_Exercise requirements_. Look for "згинання" in the material below and show each line that contains it.

++++++++++

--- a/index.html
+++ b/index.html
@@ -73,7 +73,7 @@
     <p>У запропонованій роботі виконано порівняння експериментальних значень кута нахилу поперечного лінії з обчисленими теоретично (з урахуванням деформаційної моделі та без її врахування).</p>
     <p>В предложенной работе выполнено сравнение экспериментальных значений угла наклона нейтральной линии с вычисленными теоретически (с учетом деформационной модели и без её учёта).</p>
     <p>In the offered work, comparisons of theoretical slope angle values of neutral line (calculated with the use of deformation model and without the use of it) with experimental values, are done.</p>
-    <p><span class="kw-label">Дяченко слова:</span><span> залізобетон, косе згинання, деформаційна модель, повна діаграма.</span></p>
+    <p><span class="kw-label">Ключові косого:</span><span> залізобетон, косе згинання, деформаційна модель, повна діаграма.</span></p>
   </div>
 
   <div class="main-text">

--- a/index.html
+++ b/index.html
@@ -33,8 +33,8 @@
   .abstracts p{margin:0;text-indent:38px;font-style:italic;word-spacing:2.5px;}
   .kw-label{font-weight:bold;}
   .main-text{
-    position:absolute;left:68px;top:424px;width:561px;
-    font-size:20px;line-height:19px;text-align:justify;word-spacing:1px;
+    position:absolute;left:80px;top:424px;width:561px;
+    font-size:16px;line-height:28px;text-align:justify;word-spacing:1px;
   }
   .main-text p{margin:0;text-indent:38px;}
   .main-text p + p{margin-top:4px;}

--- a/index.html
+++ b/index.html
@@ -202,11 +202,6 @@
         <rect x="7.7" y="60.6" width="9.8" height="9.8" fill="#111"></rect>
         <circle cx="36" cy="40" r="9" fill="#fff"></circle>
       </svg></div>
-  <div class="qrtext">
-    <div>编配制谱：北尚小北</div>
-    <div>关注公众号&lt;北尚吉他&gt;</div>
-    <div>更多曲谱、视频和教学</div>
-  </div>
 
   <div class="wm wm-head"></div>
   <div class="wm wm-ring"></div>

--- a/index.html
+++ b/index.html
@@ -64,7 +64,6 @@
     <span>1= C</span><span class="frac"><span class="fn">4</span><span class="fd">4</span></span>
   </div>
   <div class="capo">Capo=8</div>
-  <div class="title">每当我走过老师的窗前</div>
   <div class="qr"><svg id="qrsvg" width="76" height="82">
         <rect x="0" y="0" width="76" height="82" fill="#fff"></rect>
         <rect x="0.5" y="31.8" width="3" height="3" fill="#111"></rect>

++++++++++

_Answer to the problem_.
-    <p><span class="kw-label">Дяченко слова:</span><span> залізобетон, косе згинання, деформаційна модель, повна діаграма.</span></p>
+    <p><span class="kw-label">Ключові косого:</span><span> залізобетон, косе згинання, деформаційна модель, повна діаграма.</span></p>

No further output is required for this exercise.